The fix exists upstream: PR #18953 relaxes the constraint to GQA ratio divisible by 4. However, backporting caused ABI incompatibilities and a 7.5× regression when missing prerequisite kernel changes.

GLM-5.1 FP8 Code Review: 36 Issues

Two-pass review of a production SGLang deployment on Modal.

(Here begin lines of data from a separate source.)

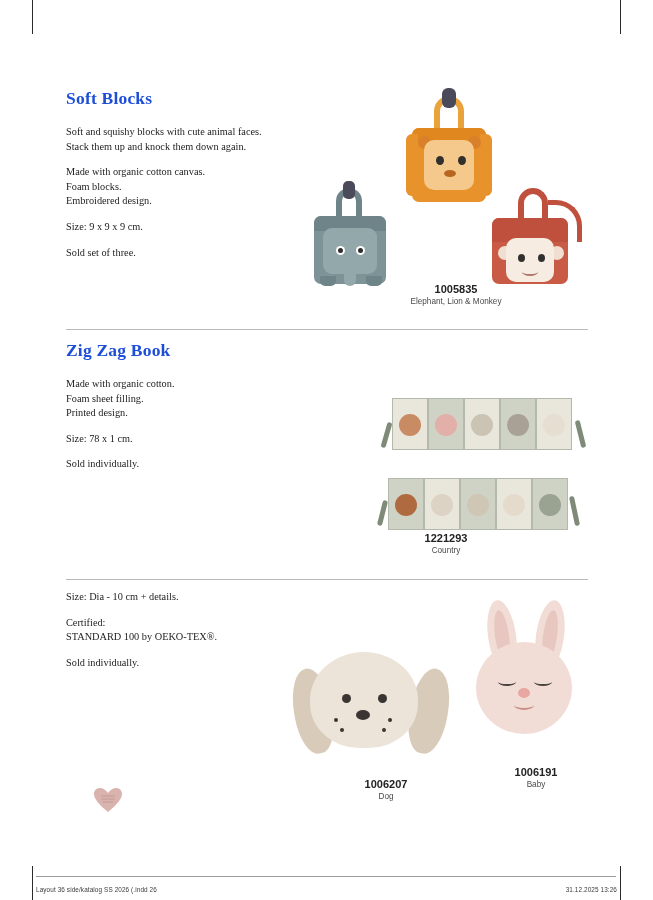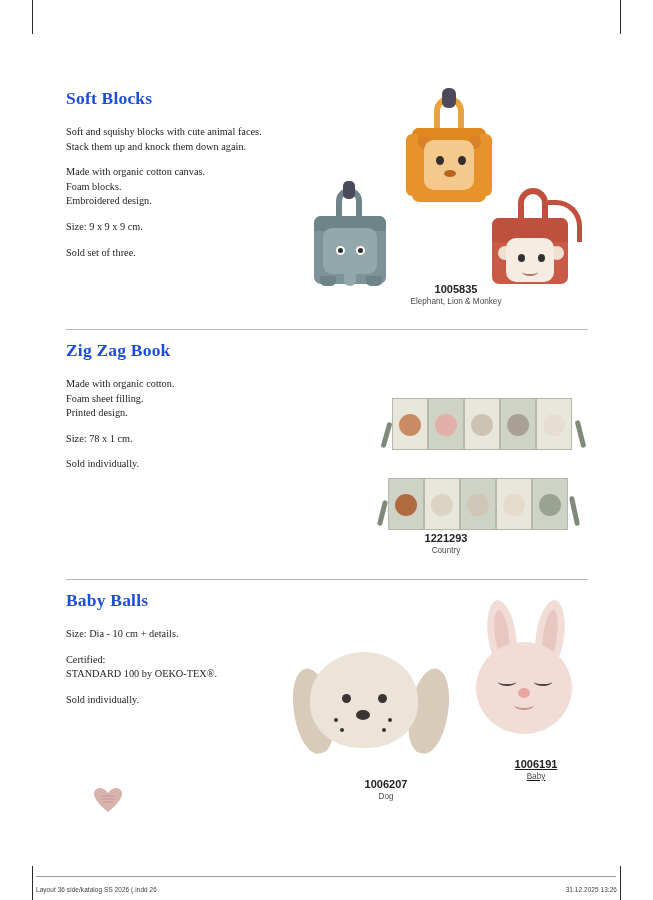--- a/index.html
+++ b/index.html
@@ -298,21 +298,20 @@
 
     <div class="caption" style="left:320px; top:192px; width:120px;">
       <span class="sku">1221293</span>
       <span class="name">Country</span>
     </div>
   </div>
 
   <div class="divider div-2"></div>
 
   <div class="section sec-balls">
-    <h2 class="title">Baby Balls</h2>
     <div class="copy">
       <p>Size: Dia - 10 cm + details.</p>
       <p>Certified:<br>STANDARD 100 by OEKO-TEX®.</p>
       <p>Sold individually.</p>
     </div>
 
     <div class="art" id="balls-art">
 
       <div class="dog-ear" style="left:58px; top:50px; transform:rotate(-10deg);"></div>
       <div class="dog-ear" style="left:174px; top:50px; transform:rotate(10deg);"></div>
@@ -335,21 +334,21 @@
       <div style="position:absolute;left:262px;top:60px;width:18px;height:8px;border-bottom:2px solid #4a4340;border-radius:0 0 50% 50%;"></div>
       <div style="position:absolute;left:298px;top:60px;width:18px;height:8px;border-bottom:2px solid #4a4340;border-radius:0 0 50% 50%;"></div>
       <div style="position:absolute;left:282px;top:70px;width:12px;height:10px;background:#e8a7a0;border-radius:50% 50% 50% 50%;"></div>
       <div style="position:absolute;left:278px;top:82px;width:20px;height:10px;border-bottom:2px solid #c98f88;border-radius:0 0 50% 50%;"></div>
     </div>
 
     <div class="caption" style="left:250px; top:188px; width:140px;">
       <span class="sku">1006207</span>
       <span class="name">Dog</span>
     </div>
-    <div class="caption" style="left:400px; top:168px; width:140px;text-decoration:underline;">
+    <div class="caption" style="left:400px; top:176px; width:140px;">
       <span class="sku">1006191</span>
       <span class="name">Baby</span>
     </div>
   </div>
 
   <div class="heart-logo">
     <svg viewBox="0 0 32 28" width="32" height="28">
       <path d="M16 26 C6 18 2 12 2 8 C2 4 5 2 8 2 C11 2 14 4 16 7 C18 4 21 2 24 2 C27 2 30 4 30 8 C30 12 26 18 16 26 Z" fill="#d9b3ad"></path>
       <path d="M9 10 h14 M9 13 h14 M11 16 h10" stroke="#c49a94" stroke-width="1" fill="none"></path>
     </svg>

Critical Bugs (First Pass)

BugSeverityFix
serve() / startup() race conditionCriticalStart subprocess inside serve()
No subprocess stdout/stderr captureCriticalstdout=PIPE, stderr=STDOUT with daemon thread
region=REGION silently ignoredMediumNot valid on @app.cls
Missing --watchdog-timeoutCriticalSet to 1200 (20 min) for long loads
No subprocess crash detectionCriticalBackground monitor with os._exit(1)

Second-Pass Bugs

BugSeverityFix
bufsize=1 in binary mode (1-byte buffer)Criticaltext=True, bufsize=1
Monitor thread races with startupCriticalAdd _startup_complete gate
Missing dg_volume.reload() in compileHighAdd reload before compilation
10-15 min silent compilationHighStream output instead of capture_output=True
No per-request token capMediumAdd --max-total-tokens 65536

Concurrency Cliff Discovery

llama-cpp-python throughput collapses at N≥4 concurrent requests:

Concurrent NWall TimeAgg tok/s
12.34s54.8
22.27s56.4
424.82s0.0
854.80s0.0

Root cause: Inference is strictly single-threaded. At N≥4, queue depth causes head-of-line blocking that cascades into timeouts.

Key Learnings

  1. Silent failures are the worst kind: flash attention silently fell back to O(n²). Always verify optimizations are active.
  2. Read framework source code: the GQA ratio constraint was not documented. Found by reading CUDA kernel dispatch logic.
  3. Source patches are valid but risky: ABI incompatibilities can make backports worse than the original problem.
  4. Subprocess log streaming is non-negotiable: zero visibility into 5-7 minute weight loading is unacceptable.
  5. Use text=True with bufsize=1: bufsize=1 in binary mode becomes a catastrophically slow 1-byte buffer.
  6. Concurrency testing must cover realistic loads: the cliff at N≥4 only appeared under realistic load testing.